■ Source information:
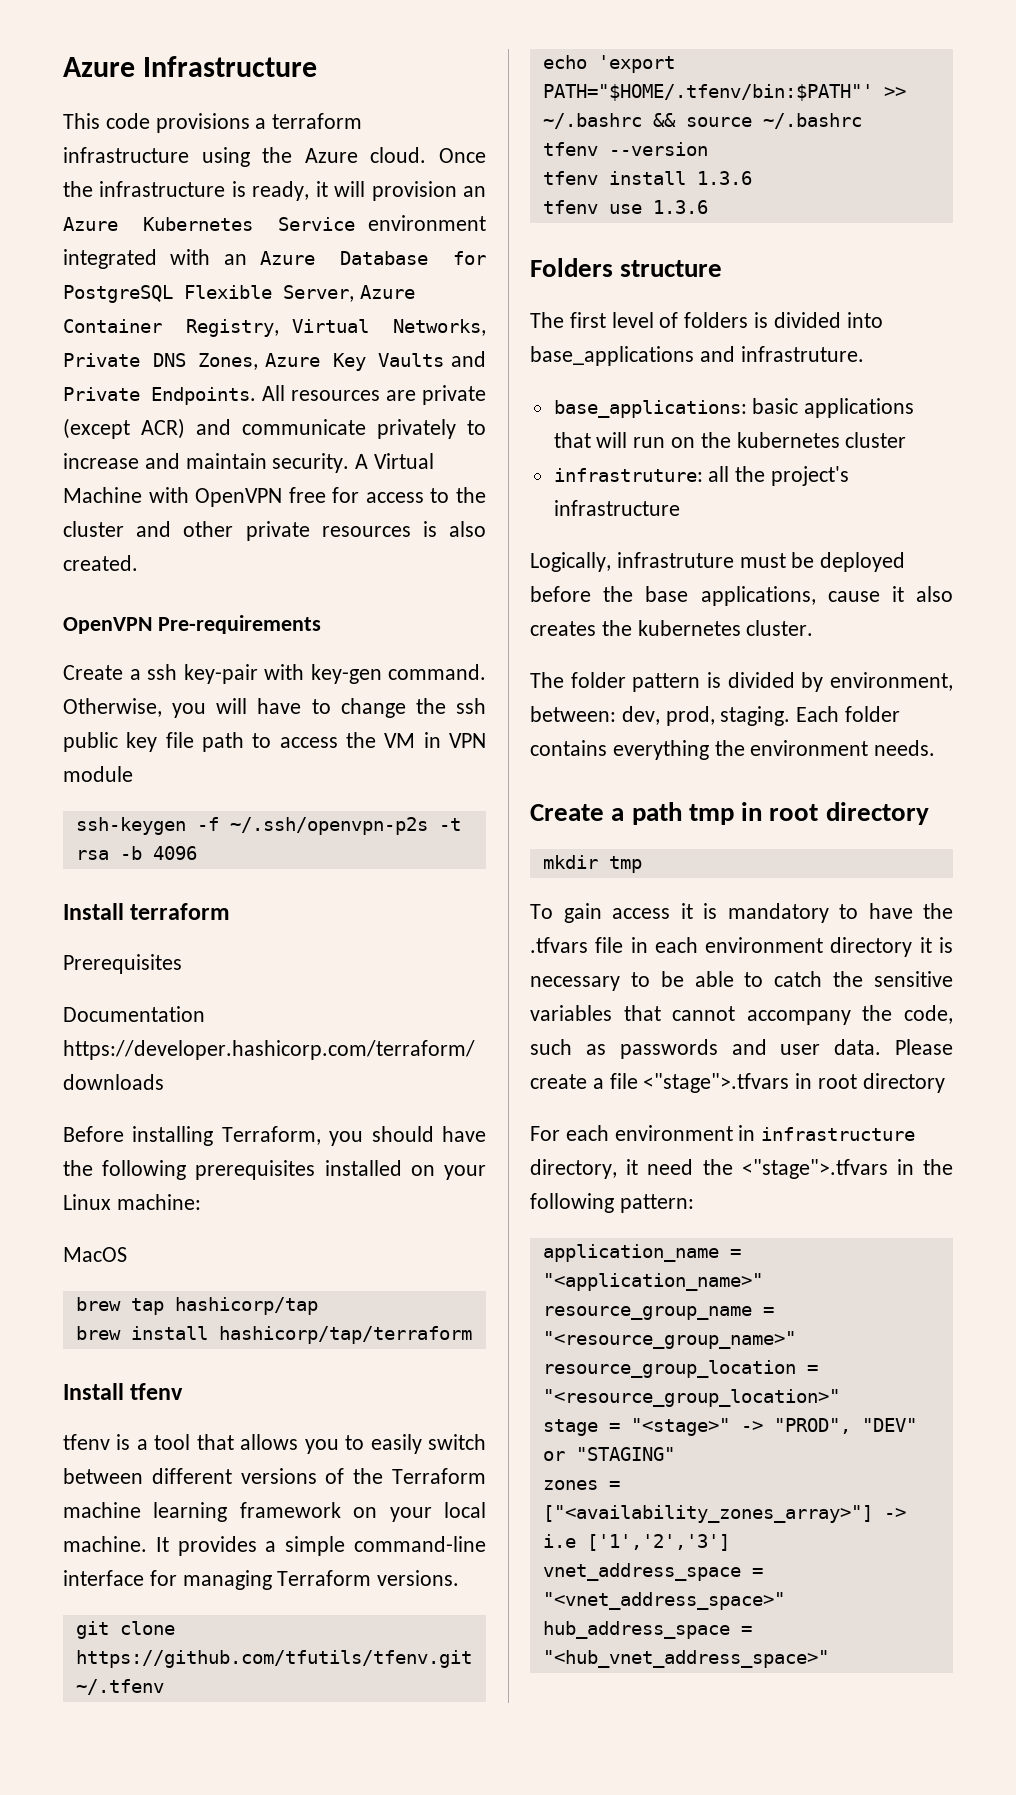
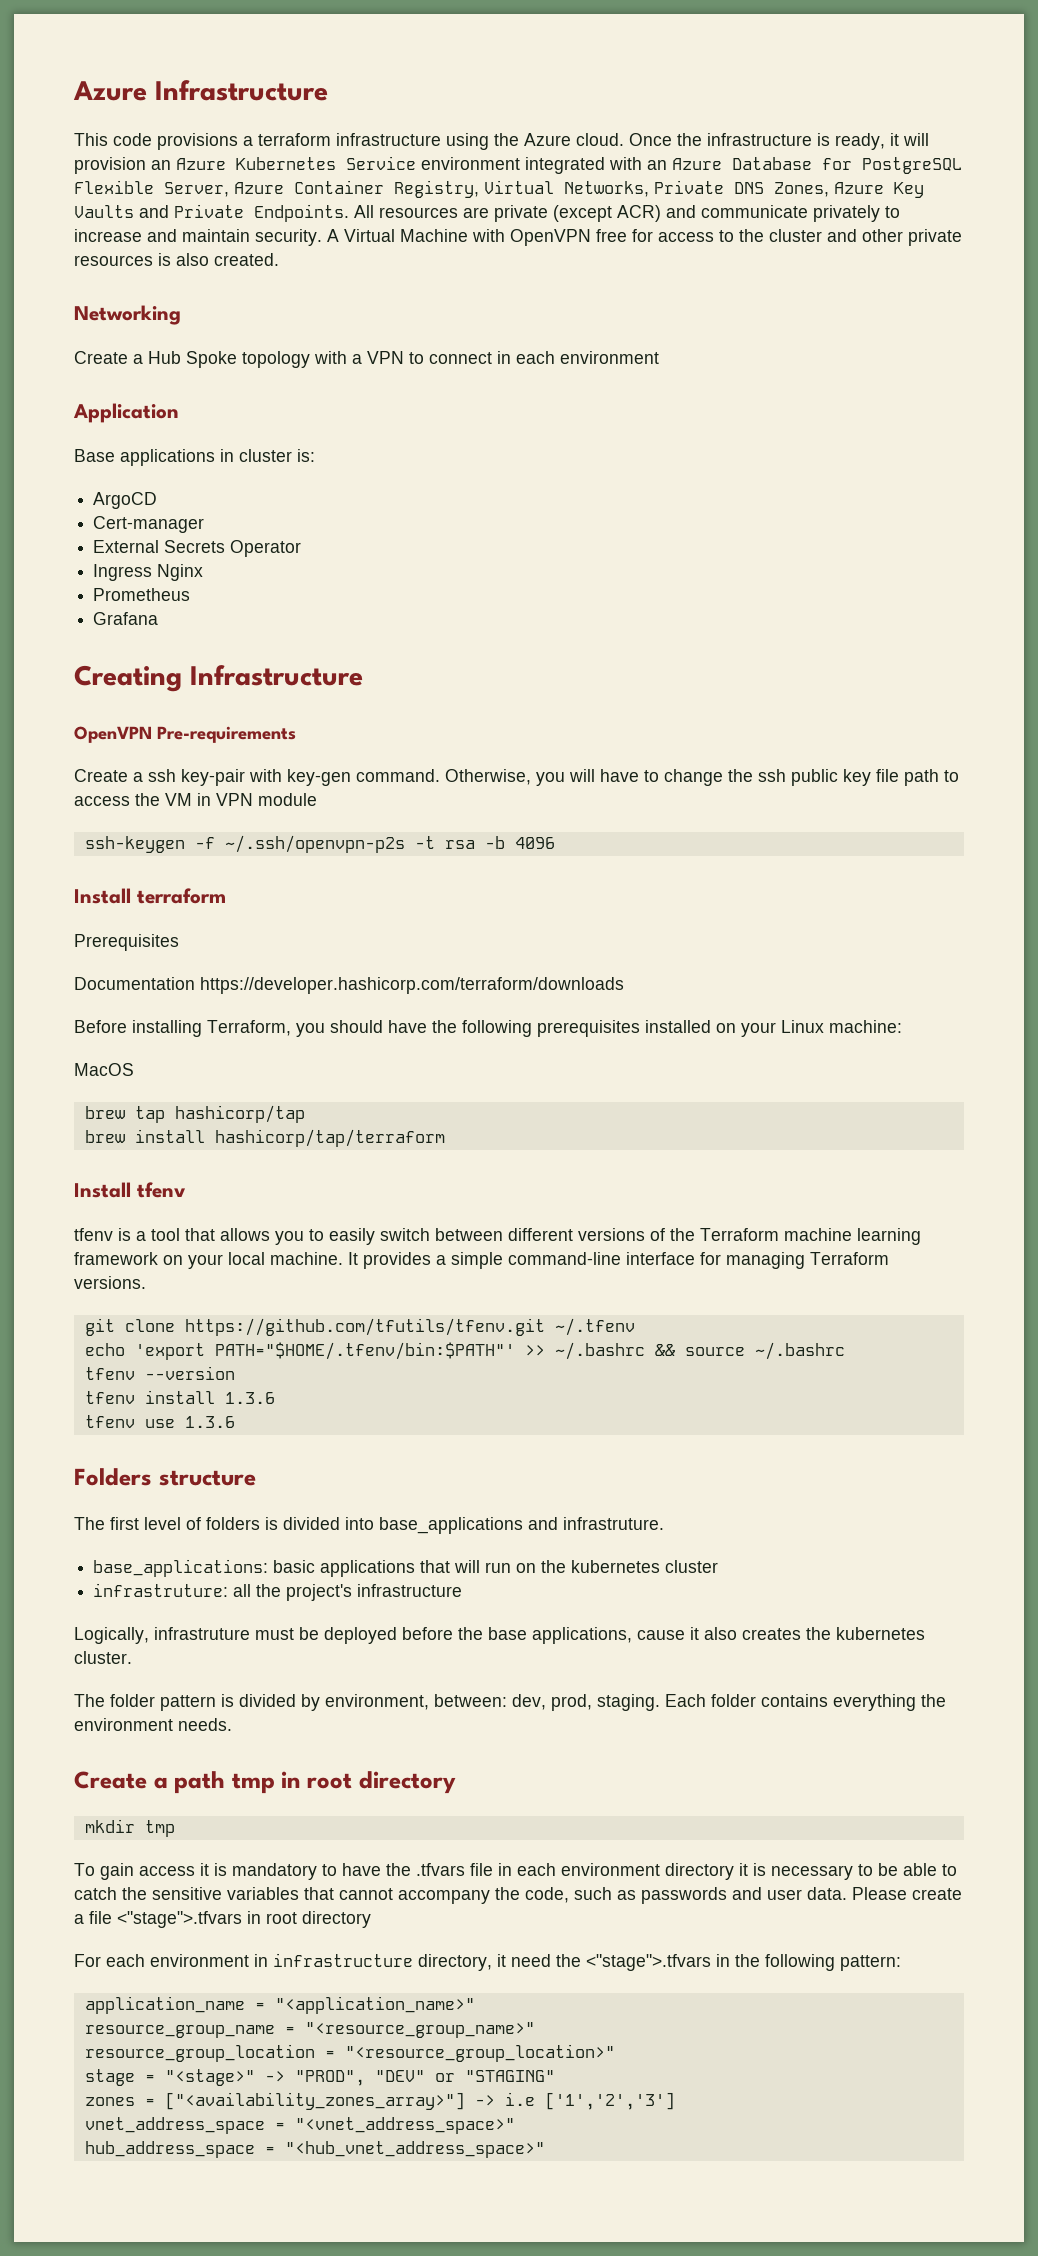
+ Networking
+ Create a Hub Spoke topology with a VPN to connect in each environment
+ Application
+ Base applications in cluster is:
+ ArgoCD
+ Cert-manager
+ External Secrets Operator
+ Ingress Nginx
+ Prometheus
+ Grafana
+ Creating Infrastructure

■ Task item: A word-for-word restatement of all the lines above is needed, with the pictures omitted.

■ Your response:
+ Networking
+ Create a Hub Spoke topology with a VPN to connect in each environment
+ Application
+ Base applications in cluster is:
+ ArgoCD
+ Cert-manager
+ External Secrets Operator
+ Ingress Nginx
+ Prometheus
+ Grafana
+ Creating Infrastructure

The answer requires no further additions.